DIY Lanterns

Flow Tuscaloosa DIY Lantern Guide

One of the major Flow Tuscaloosa events is a lantern parade on May 21 along the Tuscaloosa Riverwalk. We plan to gather community folks together with lanterns that evoke or symbolize the history and ecology of our waterways to create a beautiful procession of lights. 

We are offering lantern workshops during Tuscaloosa’s First Friday events in April and May (see our calendar on the website for more info). But, if you can’t make it to one of our lantern workshops, we encourage you to build one at home! It’s easy, fun, and inexpensive.

These instructions walk through a few versions of a very simple lantern. We include ideas for more complex lanterns at the end of the guide. 

If you’d like inspiration for what kinds of plants and animals might make a good lantern, see our Resources page. We encourage you to learn about our waterways and build a lantern that reflects what you find interesting about our local landscape.

Materials

All of the materials listed can be found at Michael’s or any craft store. You can also build a lantern with stuff around your home (sticks from your yard, leftover tissue paper, scissors, and tape–you can think creatively here). 

Materials for Flow Tuscaloosa lantern.

Here’s what we use: 

  • Tissue paper (white or color paper works–you can get creative!)
  • Balsa wood craft sticks (easy to bend and cut)
  • Tape or glue stick
  • Scissors
  • Paper lunch bags
  • Wire (optional)
  • Twine
  • Top of plastic bottle (to hold the light)
  • Portable Light (see below for links)
  • A leaf or flower that you use to to create a silhouette (optional)

On lights: you can purchase the USB-rechargeable lights we use (bottle lights and camping lights) but we’ll also have lights for your use the day of the lantern parade. You can “check out” a light and return it at the end of the parade. In that way, we can limit the use of plastic and save you money.

Paper Bag Lantern

This is perhaps the easiest lantern to build. Using a lunch-size paper bag (we chose white so the light would really shine through), cut a whole in the bottom, large enough for the top of your light. 

Making a simple paper bag lantern.

If you use one of the camping lights, you can hold the lantern with the light’s hook. You can draw or color on the paperbag to create a unique lantern. 

Balsa wood and tissue paper lantern

You can use balsa wood and tissue paper to build a simple lantern, like we do below, or another kind of form (see examples at the end of the guide). The possibilities are limitless!

Note that ours is one way to build a simple lantern, but you can create your own version. 

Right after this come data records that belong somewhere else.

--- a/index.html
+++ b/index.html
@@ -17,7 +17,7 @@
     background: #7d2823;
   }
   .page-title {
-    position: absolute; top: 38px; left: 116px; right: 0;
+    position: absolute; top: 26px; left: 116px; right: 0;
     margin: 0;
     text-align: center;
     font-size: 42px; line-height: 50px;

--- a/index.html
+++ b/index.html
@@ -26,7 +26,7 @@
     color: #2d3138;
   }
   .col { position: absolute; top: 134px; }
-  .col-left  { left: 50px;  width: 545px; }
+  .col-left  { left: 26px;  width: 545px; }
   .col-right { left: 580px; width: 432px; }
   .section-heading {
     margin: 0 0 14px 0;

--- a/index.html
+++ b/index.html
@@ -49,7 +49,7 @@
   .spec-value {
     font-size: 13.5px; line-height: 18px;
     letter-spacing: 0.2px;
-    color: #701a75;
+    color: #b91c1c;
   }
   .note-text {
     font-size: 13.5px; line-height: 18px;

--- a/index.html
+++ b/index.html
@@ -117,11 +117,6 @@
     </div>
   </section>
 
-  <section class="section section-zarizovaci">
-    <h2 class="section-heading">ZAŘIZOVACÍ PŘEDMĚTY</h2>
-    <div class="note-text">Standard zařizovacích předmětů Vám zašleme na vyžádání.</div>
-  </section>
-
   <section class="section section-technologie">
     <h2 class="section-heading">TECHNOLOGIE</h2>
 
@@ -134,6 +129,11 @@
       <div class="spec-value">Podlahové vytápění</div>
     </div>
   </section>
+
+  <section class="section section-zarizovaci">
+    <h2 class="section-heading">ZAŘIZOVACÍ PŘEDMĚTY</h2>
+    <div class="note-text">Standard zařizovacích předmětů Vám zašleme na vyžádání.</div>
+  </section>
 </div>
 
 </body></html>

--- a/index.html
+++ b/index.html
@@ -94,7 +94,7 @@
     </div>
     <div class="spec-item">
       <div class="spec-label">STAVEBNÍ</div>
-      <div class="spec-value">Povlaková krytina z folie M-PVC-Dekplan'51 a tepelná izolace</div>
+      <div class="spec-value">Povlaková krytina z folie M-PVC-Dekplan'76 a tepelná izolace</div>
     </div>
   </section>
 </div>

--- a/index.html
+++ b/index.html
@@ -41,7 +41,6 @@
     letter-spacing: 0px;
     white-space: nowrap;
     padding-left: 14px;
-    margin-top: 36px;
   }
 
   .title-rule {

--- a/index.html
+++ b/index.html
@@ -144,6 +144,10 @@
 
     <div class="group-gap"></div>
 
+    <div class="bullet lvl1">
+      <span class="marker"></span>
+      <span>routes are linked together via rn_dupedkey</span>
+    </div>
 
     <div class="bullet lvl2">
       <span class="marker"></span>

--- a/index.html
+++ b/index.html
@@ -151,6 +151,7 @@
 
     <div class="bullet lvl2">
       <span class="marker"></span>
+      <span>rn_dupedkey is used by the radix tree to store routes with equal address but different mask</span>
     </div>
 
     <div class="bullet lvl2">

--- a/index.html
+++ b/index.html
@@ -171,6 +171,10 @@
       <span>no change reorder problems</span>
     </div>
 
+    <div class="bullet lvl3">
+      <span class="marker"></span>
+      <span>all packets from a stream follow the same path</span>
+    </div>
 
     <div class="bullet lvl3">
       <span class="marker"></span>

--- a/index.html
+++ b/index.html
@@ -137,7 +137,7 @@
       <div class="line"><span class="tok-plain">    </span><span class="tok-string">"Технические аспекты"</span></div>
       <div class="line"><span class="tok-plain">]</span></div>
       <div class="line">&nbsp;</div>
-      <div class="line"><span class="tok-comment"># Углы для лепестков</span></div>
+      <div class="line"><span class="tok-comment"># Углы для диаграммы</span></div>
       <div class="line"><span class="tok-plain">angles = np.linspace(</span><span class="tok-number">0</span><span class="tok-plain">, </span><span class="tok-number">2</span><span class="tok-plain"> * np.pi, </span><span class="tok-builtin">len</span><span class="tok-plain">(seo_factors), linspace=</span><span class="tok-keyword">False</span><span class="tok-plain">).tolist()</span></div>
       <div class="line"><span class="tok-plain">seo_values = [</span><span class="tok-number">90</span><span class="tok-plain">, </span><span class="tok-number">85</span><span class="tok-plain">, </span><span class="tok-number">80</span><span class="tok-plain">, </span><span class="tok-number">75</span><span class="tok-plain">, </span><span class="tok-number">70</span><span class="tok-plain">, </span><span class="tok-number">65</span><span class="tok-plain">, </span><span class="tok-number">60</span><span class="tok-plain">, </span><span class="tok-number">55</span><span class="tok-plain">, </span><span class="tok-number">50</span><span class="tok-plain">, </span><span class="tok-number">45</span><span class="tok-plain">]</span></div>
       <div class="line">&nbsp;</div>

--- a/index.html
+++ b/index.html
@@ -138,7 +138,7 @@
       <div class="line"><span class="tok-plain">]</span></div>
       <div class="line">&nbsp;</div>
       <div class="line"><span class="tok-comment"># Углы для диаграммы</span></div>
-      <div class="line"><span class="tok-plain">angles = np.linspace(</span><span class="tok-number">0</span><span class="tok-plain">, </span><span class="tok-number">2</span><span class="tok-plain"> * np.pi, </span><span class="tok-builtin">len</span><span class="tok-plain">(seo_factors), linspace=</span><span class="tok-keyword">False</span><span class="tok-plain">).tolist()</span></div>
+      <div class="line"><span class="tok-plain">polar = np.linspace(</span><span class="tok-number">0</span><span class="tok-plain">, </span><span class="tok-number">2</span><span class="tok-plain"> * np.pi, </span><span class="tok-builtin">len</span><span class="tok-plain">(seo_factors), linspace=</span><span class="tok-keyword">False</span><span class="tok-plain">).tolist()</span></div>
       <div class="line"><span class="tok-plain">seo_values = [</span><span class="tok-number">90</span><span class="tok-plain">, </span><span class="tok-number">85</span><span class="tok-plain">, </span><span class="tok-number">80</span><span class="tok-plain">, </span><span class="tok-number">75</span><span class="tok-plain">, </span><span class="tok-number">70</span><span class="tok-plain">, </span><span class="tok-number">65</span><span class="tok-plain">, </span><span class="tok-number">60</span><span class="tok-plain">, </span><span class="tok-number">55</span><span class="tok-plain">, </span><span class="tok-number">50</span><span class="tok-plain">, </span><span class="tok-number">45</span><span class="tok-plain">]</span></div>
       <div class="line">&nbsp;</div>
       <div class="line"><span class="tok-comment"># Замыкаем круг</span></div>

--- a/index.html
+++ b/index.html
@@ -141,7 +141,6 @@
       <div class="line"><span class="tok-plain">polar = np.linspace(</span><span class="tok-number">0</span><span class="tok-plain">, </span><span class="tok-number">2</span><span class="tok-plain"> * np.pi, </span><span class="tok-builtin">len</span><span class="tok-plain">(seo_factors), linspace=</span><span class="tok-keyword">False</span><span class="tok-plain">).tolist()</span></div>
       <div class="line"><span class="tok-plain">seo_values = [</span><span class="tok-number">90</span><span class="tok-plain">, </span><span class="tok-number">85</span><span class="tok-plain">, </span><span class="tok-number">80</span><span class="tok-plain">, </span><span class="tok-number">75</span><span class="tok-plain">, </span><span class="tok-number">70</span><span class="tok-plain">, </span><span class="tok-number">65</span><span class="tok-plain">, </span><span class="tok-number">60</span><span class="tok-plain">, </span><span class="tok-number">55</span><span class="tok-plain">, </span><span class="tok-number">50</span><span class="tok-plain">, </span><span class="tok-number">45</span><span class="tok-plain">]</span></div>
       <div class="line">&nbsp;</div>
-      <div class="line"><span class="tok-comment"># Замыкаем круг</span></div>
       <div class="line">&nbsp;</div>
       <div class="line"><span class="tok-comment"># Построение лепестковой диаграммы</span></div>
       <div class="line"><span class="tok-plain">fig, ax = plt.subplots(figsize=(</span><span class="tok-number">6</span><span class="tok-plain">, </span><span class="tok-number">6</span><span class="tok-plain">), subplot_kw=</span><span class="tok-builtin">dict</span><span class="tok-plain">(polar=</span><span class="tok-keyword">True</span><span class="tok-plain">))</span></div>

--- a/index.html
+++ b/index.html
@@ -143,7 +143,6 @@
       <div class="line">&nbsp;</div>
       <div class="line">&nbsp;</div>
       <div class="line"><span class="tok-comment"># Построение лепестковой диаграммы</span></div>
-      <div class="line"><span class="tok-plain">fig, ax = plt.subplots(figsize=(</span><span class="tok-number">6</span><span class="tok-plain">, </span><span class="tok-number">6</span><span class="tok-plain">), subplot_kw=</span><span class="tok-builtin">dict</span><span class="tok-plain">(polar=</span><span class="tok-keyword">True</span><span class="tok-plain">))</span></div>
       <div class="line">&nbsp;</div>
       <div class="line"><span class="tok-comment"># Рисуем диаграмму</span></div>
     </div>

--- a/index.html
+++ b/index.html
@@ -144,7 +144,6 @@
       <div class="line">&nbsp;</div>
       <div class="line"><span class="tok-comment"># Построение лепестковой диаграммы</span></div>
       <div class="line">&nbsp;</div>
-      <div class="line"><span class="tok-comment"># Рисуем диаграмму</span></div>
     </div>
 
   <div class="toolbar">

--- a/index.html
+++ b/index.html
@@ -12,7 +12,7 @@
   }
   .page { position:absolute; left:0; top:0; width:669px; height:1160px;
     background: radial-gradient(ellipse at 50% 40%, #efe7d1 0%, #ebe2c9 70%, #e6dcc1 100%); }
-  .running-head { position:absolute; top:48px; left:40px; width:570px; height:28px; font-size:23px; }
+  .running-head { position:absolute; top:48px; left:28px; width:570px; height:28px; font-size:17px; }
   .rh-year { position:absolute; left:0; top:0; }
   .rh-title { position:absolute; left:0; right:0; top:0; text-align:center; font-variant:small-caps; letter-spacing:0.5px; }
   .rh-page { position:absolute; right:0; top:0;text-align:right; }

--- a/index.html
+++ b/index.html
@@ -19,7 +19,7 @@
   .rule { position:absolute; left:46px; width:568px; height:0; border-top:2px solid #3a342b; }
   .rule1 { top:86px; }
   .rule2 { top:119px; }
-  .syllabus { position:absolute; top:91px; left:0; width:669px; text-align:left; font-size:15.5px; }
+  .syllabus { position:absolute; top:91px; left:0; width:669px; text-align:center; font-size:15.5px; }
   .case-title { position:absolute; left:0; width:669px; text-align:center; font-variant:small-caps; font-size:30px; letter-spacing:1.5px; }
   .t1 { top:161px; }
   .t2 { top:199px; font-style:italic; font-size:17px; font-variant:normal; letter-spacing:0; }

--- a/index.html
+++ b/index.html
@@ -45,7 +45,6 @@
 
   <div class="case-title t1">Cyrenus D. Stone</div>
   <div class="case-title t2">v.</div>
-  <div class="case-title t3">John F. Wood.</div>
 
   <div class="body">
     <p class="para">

Step 1: Take a piece of tissue paper and fold it in half (our large tissue paper sheets measure 20” x 30”; folded in half 10” x 30”)

Step 2: 

Build the lantern frame. For this, you’ll need five pieces of balsa wood craft sticks cut to 10” and five pieces cut to 4”. Tape or glue the shorter sticks to the top edge of the lantern- this will be the long edge of the tissue paper, opposite of the fold; leave small spaces between these short sticks. In that space,  tape or glue the longer sticks perpendicular to the short sticks and across the width of the lantern, like the image below.

You can decorate the panels of your lantern now with cut out shapes, images of flora or fauna of our waterways, or your own design. You can also insert leaves and flowers in between the tissue layers–these will be illuminated in silhouette once the lantern is lighted!

Step 3: Connect the ends of the lantern

Fold the lantern ends until they touch and then tape or glue the ends together. 

Step 4: Secure the light to the lantern. 

First, cut off the top of a plastic bottle, about halfway down. For the smaller bottle lights (cork-style), you can use a 16-20 oz bottle (from a normal-sized Coke or water bottle). Insert the light into the bottle. 

Second: Cut two pieces of twine ten inches each. Tie each of the strings around the bottle’s neck in the middle of the string, leaving several inches of string on each end. Tape strings to the balsa sticks inside the top of the lantern, about one inch from the light, then tie the remaining loose ends together to form a handle for the lantern: 

You can also create a structure for the light using wire:

Voila! You are ready to bring your lantern to our May 21 parade.

We hope you will have fun with this and bring your creativity to lantern building. If you want to spend a bit more time, you can build a form using the same materials. For example, some of participants have built forms of insect species that inhabit our natural world, like dragonflies:

Some folks have used what they can find in their backyard, like leaves:

Some have built lanterns that evoke the human history of the riverways. One example is the covered bridge below, made from popsicle sticks, that references the work of formerly enslaved architect Horace King, who reconstructed the bridge over the Black Warrior River in 1871, after it had been destroyed during the Civil War. There are good YouTube videos that show how to make the bridge.

We can’t wait to see what you build!